Global research productions pertaining to atrial fibrillation from 2004 to 2018

1 Introduction

Atrial fibrillation (AF) occurs when the atriums do not coordinate with the conduction of impulses, which results in irregular fibrillation of atrial muscle fibers and loss of effective mechanical contractions. According to a recent research, there are 20.9 million male and 12.6 million female patients with AF (excluding asymptomatic patients).^[1] There will be 14 to 17 million patients with AF in the European Union by 2030, with an annual increase of 120 to 215 thousand new patients.^[2] And there will be about 5.2 million in the United States, which will increase to 12.1 million by 2030.^[3] The increasing prevalence of AF has made it a global concern.

The progression of AF is often associated with high mortality and disability risk.^[4] The incidence of stroke in patients with AF is much higher than in those without AF ^[5–7] and sudden cardiac death associated with AF contributes to the high mortality.^[8,9] Due to its widespread prevalence and potentially serious complications, AF puts a huge economic burden on the public health and medical systems in both developed and developing countries.

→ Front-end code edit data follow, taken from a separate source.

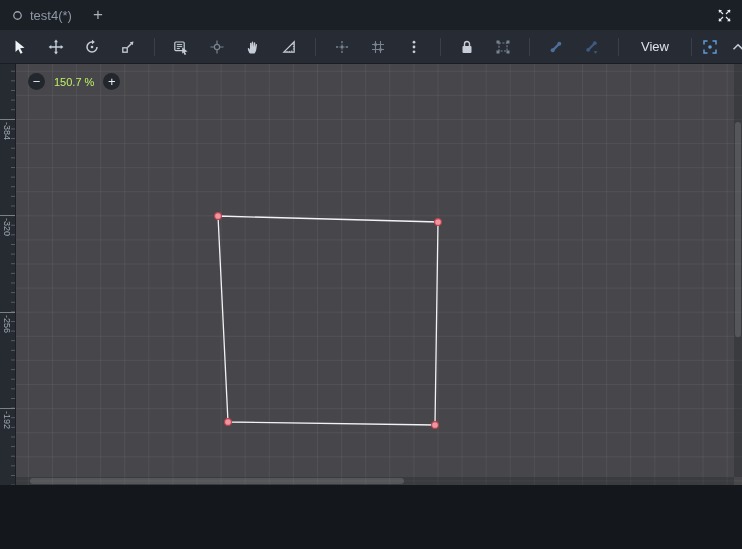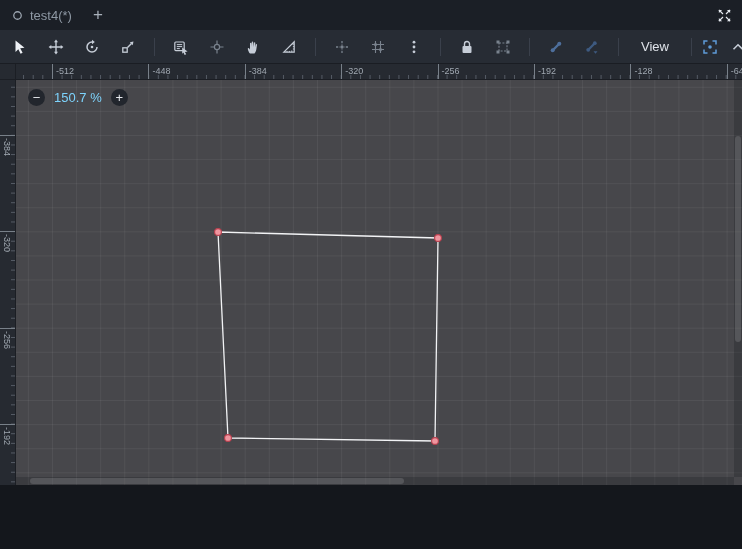"-512" div.ruler-row { html: <div> <div></div> <div> <div></div> <div>-512</div> <div>-448</div> <div>-384</div> <div>-320</div> <div>-256</div> <div>-192</div> <div>-128</div> <div>-64</div> </div> </div> -> none }
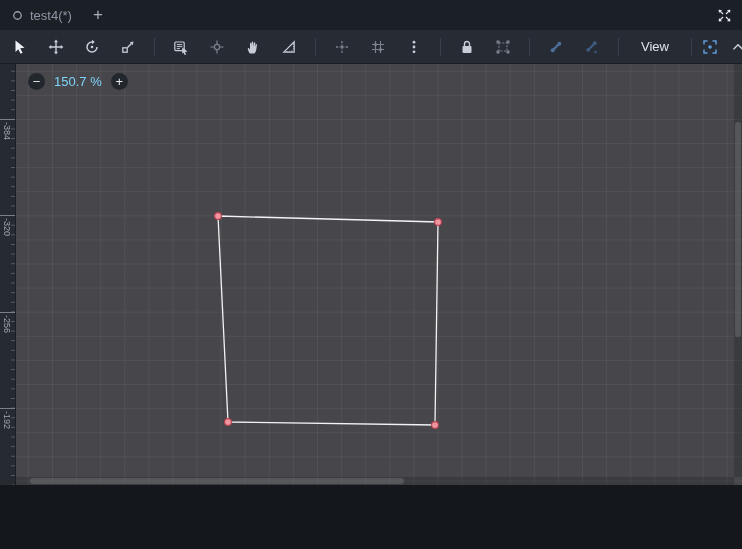"150.7 %" .zoom-value { color: #7dd3fc -> #bef264; font-size: 13px -> 11px }
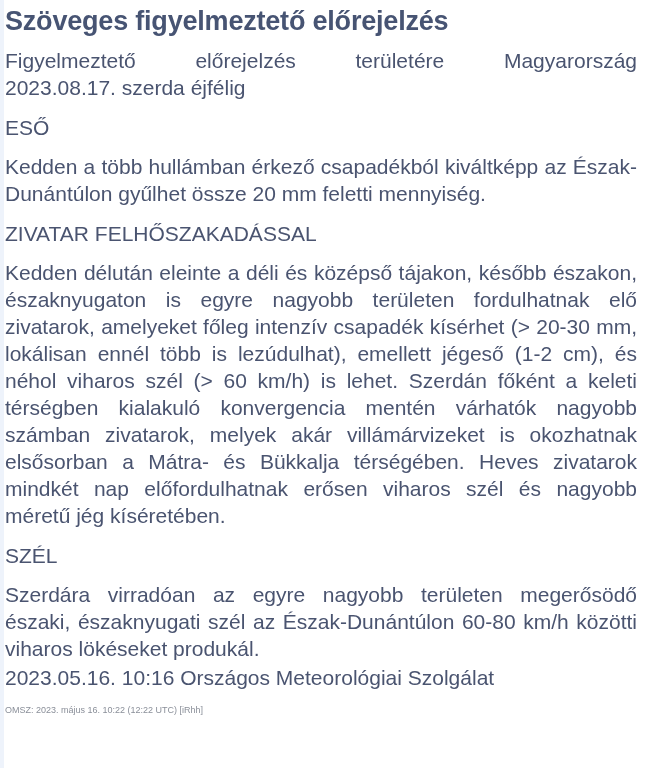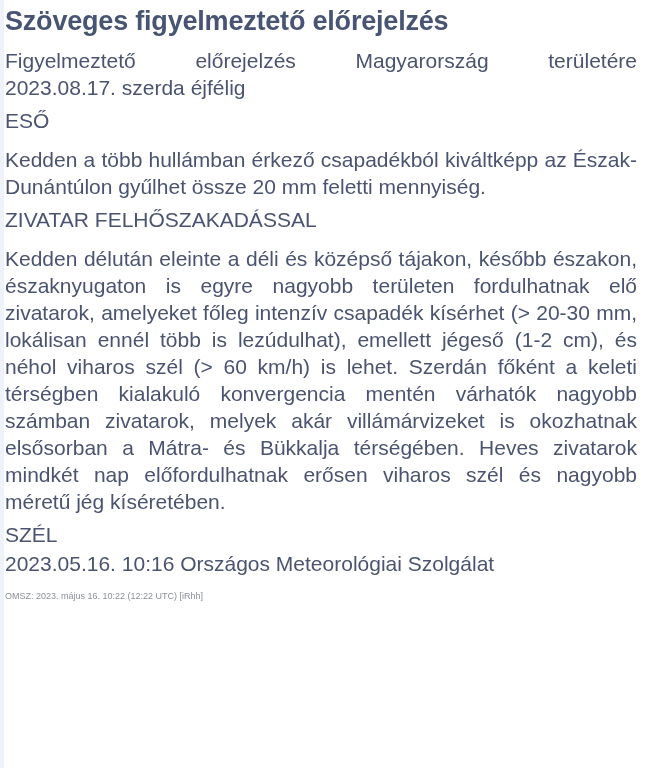"Magyarország" span { order: before "területére" -> after "területére" }
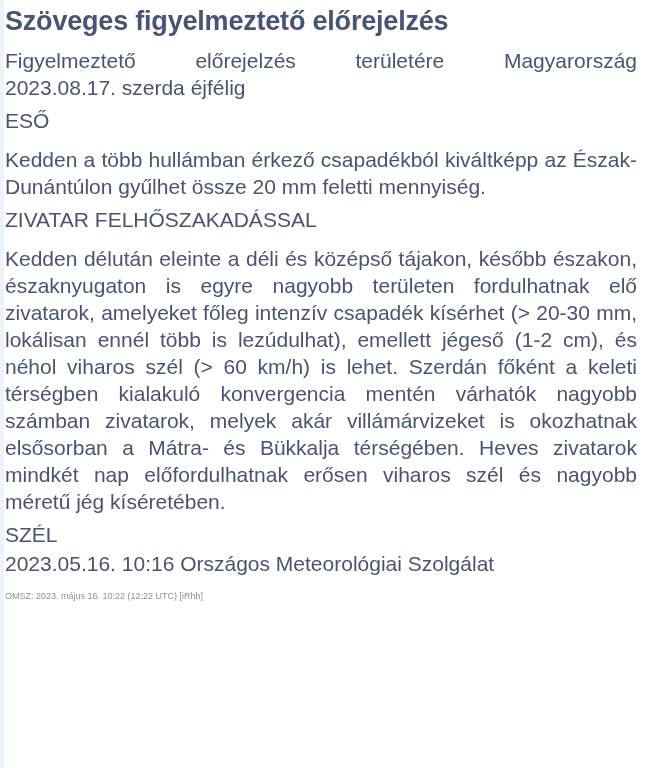"ESŐ" .section-title { margin-top: 6px -> 13px }
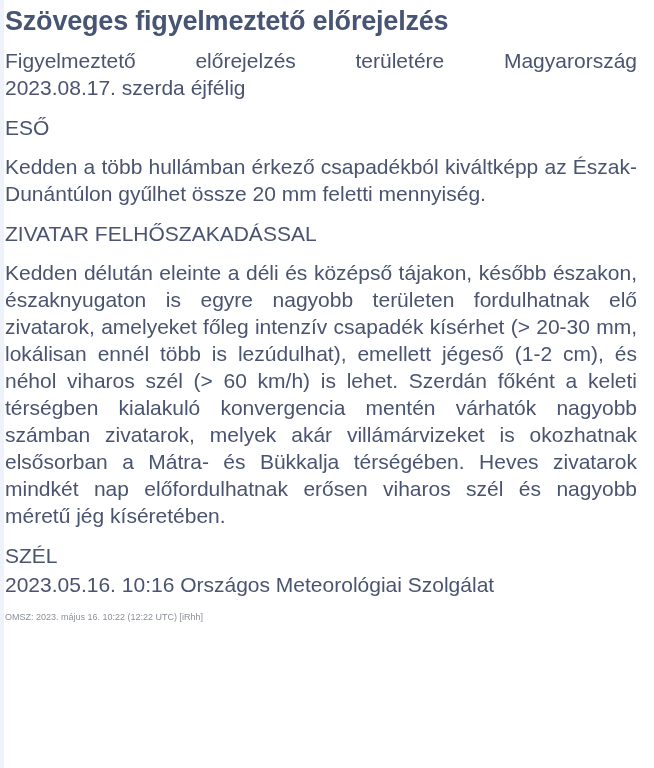"Szerdára virradóan az egyre nagyobb" div.para { html: none -> <div>Szerdára virradóan az egyre nagyobb területen megerősödő északi, északnyugati szél az Észak-Dunántúlon 60-80 km/h közötti viharos lökéseket produkál.</div> }
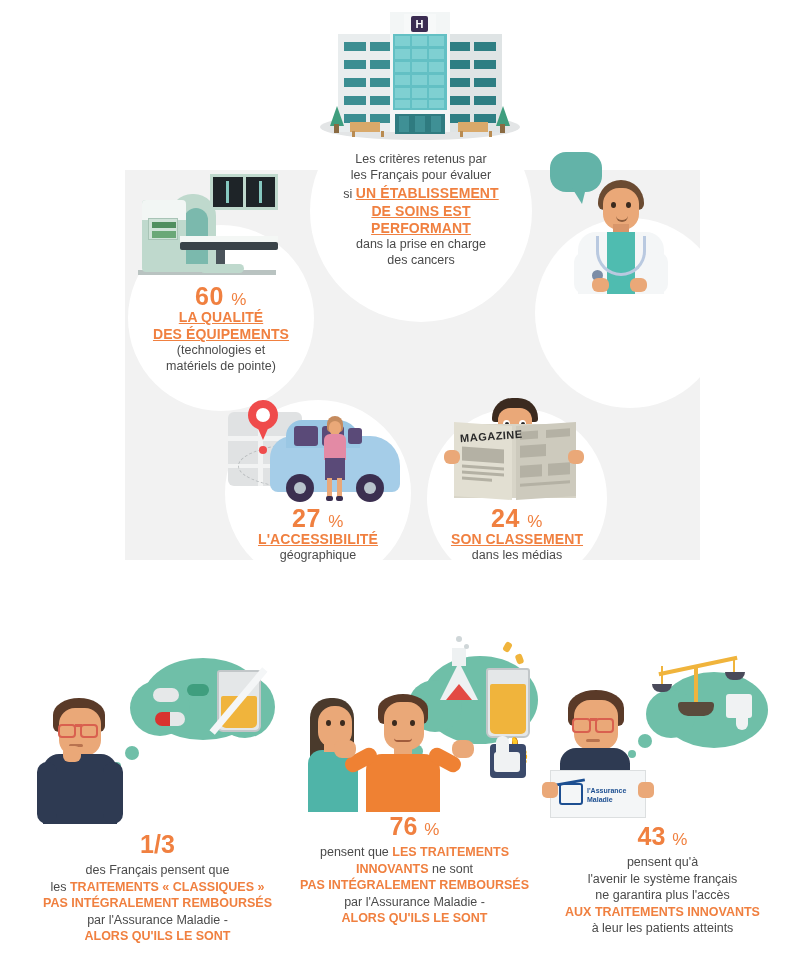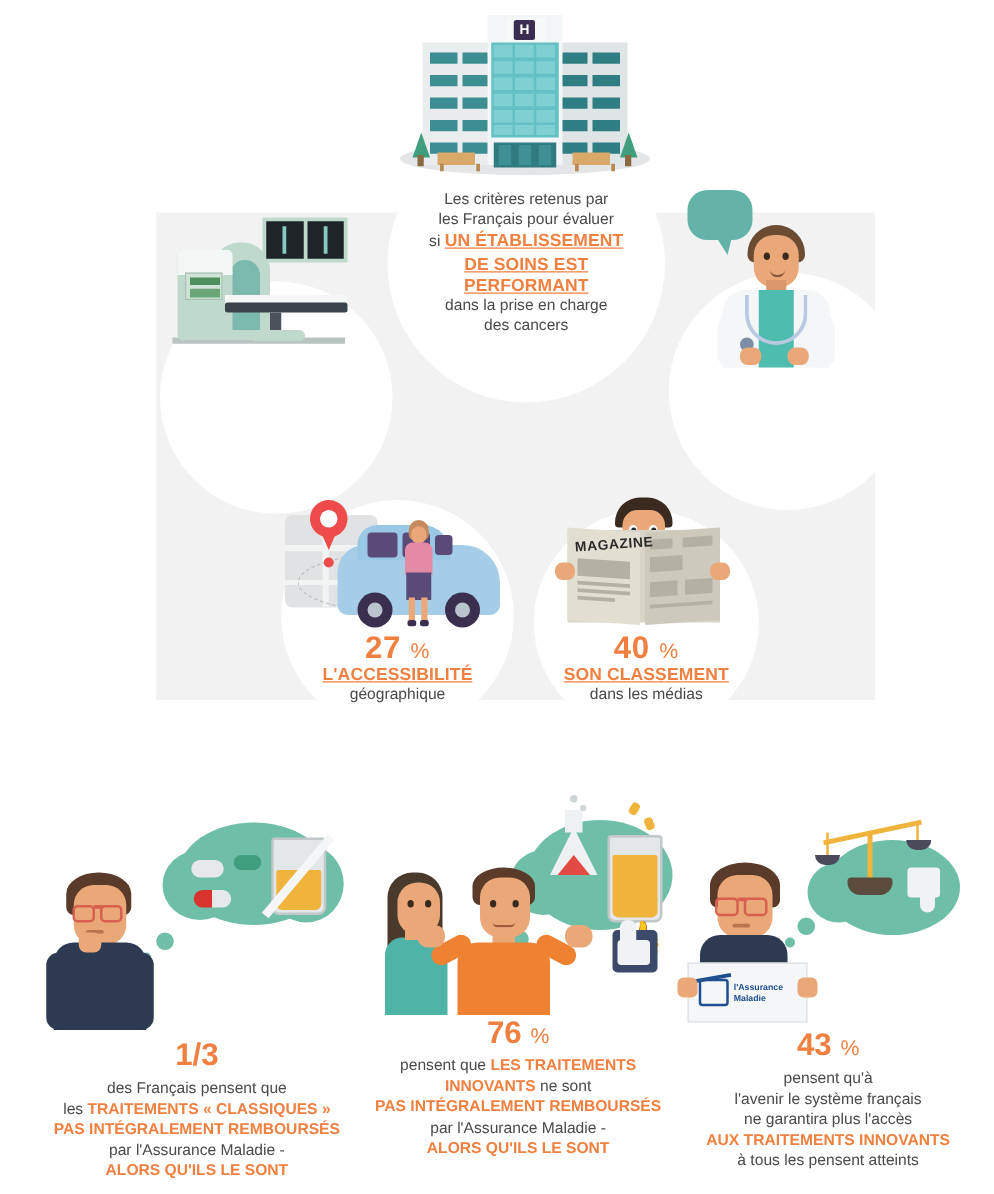"60 %" div { html: none -> <div> <div><span>60</span> <span>%</span></div> <div>LA QUALITÉ</div> <div>DES ÉQUIPEMENTS</div> <div>(technologies et</div> <div>matériels de pointe)</div> </div> }
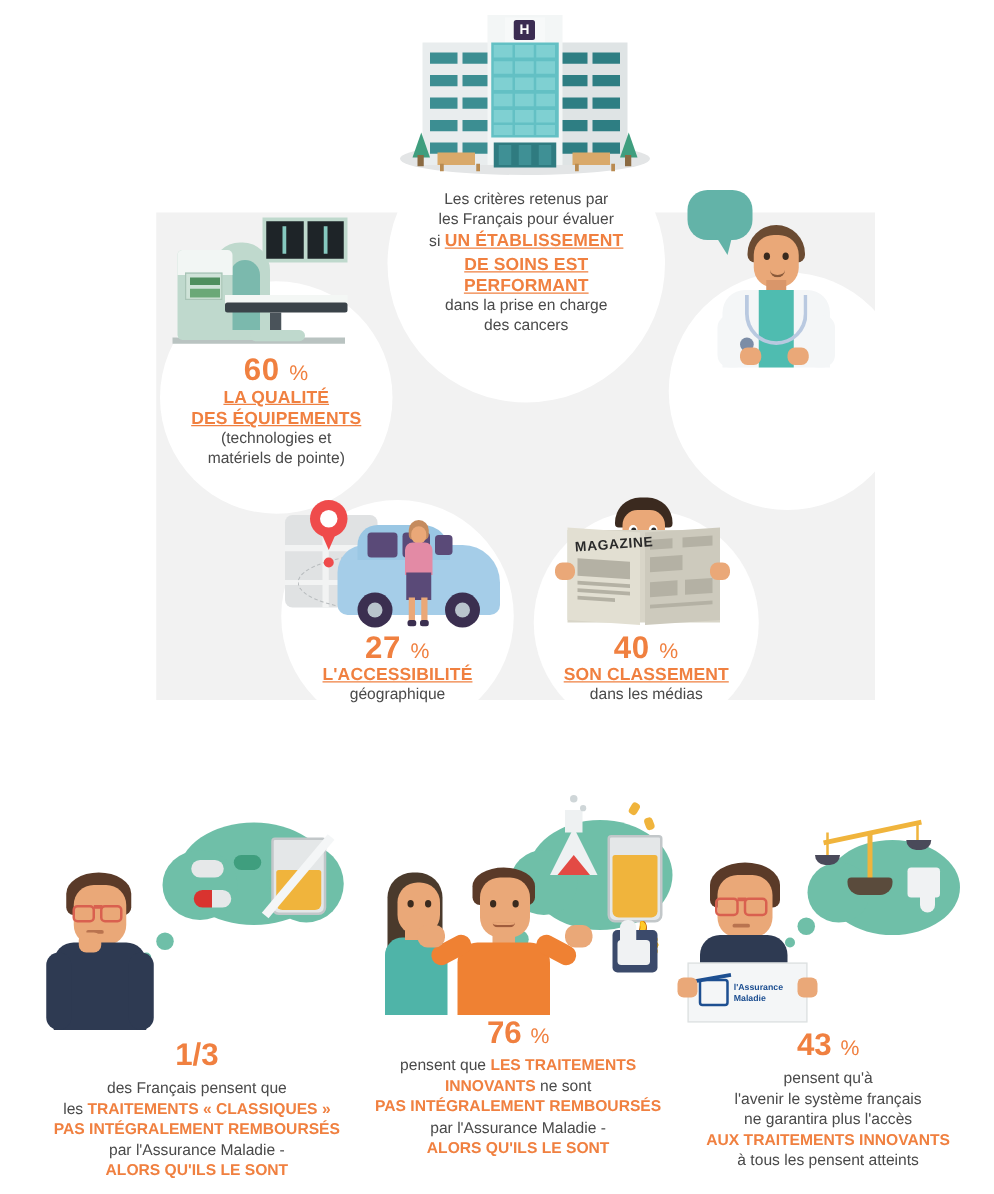"40" span { text: 40 -> 24 }
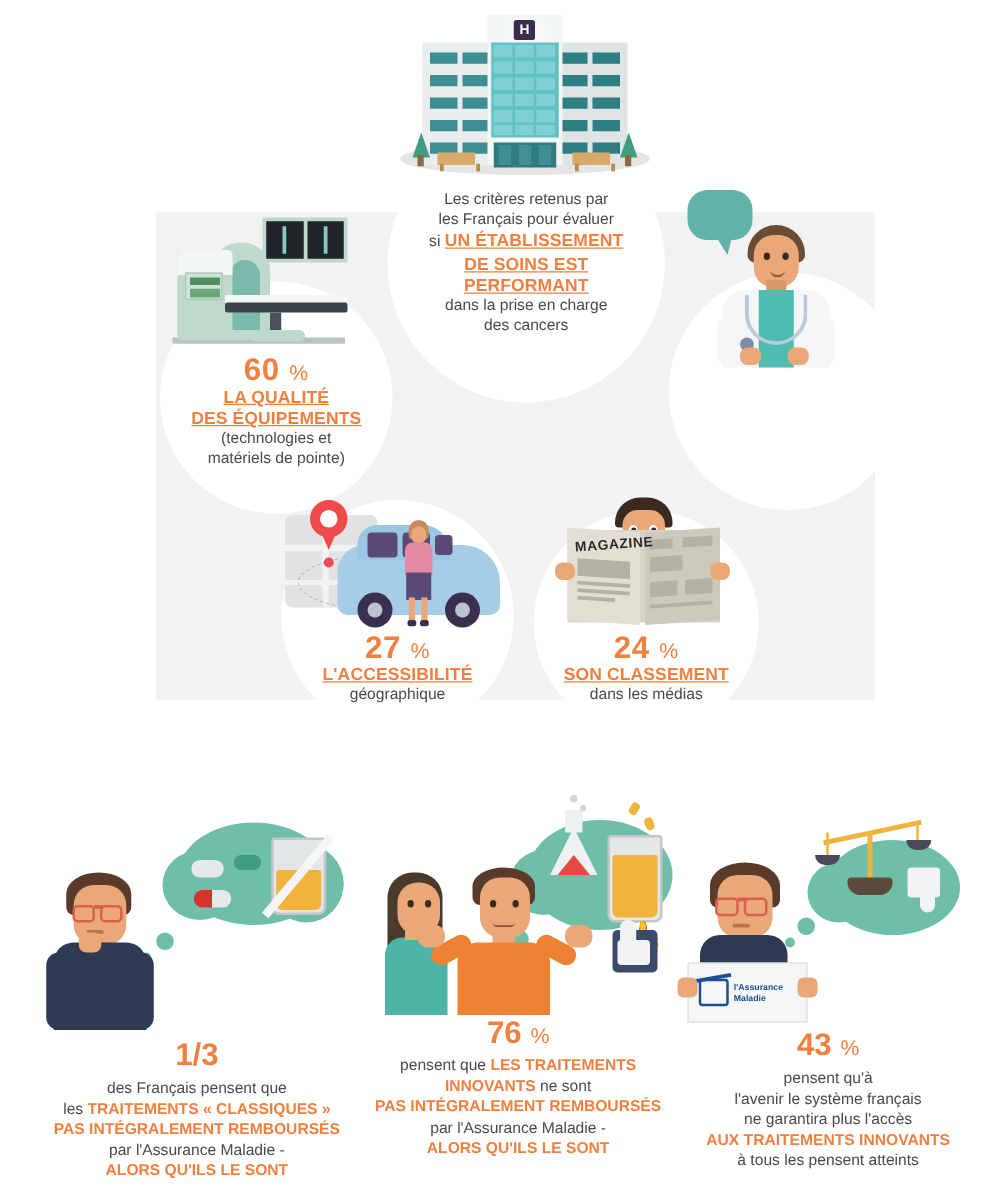"à tous les pensent atteints" span.dark { text: tous les pensent -> leur les patients }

It has been estimated that AF accounted for about 1% of the UK National Health Service's (NHS) budget, and $16 to 26 billion has been spent on AF health care in the United States per year.^[10–12]

Over the past 15 years, a large number of new discoveries on AF have been made and published by researchers, indicating continuous progress in this field. However, these researches have not been analyzed and mapped systematically, with only a few bibliometric studies focused on cardiovascular disease. ^[13–15] Our bibliometrics study provides an overview of these outputs and identifies the influential countries, institutions, authors, publications, and milestone theories. We hope our results could contribute to the development of AF research and give some suggestions to the policy makers, researchers, and funding agencies that work on AF researches and treatments.

2 Methods and materials

2.1 Data sources and retrieval strategies

For this bibliometric analysis, we selected the Web of Science Core Collection (WOSCC) of Thomson Reuters as our database. The search parameters were: (Atrial Fibrillations OR Auricular Fibrillation OR Persistent Atrial Fibrillation OR Familial Atrial Fibrillations OR Paroxysmal Atrial Fibrillation); time span: 2004 to 2018; category refined: Cardiac Cardiovascular Systems; literature type: Article; index: sci-expanded. No language restrictions. All records (include titles, authors, sources, abstracts) and references in our search results were exported in plain text format. Retrieval work was performed in 1 day (on June 15, 2019) to avoid variations due to daily updates to the database. The data is all secondary data and does not contain any personal information, therefore informed consent was not required.

2.2 Methods

Excel 2019(Redmond, WA), CiteSpace V (Version 5.3 R4, Drexel university, Chaomei Chen), ^[16] and VOSviewer (Version 1.6.11, Leiden University, van EckNJ) ^[17] were used for bibliometric analysis of the data we retrieved. Excel 2019 was used to display the number of published articles and the journal distribution trends in each year. CiteSpace V was used for the co-authorship network of Countries/Institutions/Authors, dual-map analysis and co-occurrence of keywords. To understand the research frontiers, burst detection was applied to investigate the growth rate of citations of keywords using CiteSpace. The co-authorship/co-occurrence maps consists of nodes representing elements such as countries, institutions, authors, and keywords, as well as links between nodes representing co-author relationships and co-occurrence relationships.^[18] The color of the links between the nodes represents the year of the first common reference. Centrality is an indicator used to measure the importance of an element. If the centrality is more than 0.1, the element is considered relatively important and represented by a purple ring.^[19] The VOSviewer was used for co-citation analysis of References/Journals/Authors to construct maps of relevant knowledge. In the co-citation maps, different nodes representing elements such as cited references, cited journals and cited authors, and the size of nodes reflect the number or frequency of citations.^[17] The links between nodes represent co-citation relationships.^[18,20] The colors of nodes and lines indicate different clusters or years.^[21] The impact factor of each journal was derived from the 2019 journal citation report (JCR) (Clarivate Analytics, Philadelphia, USA).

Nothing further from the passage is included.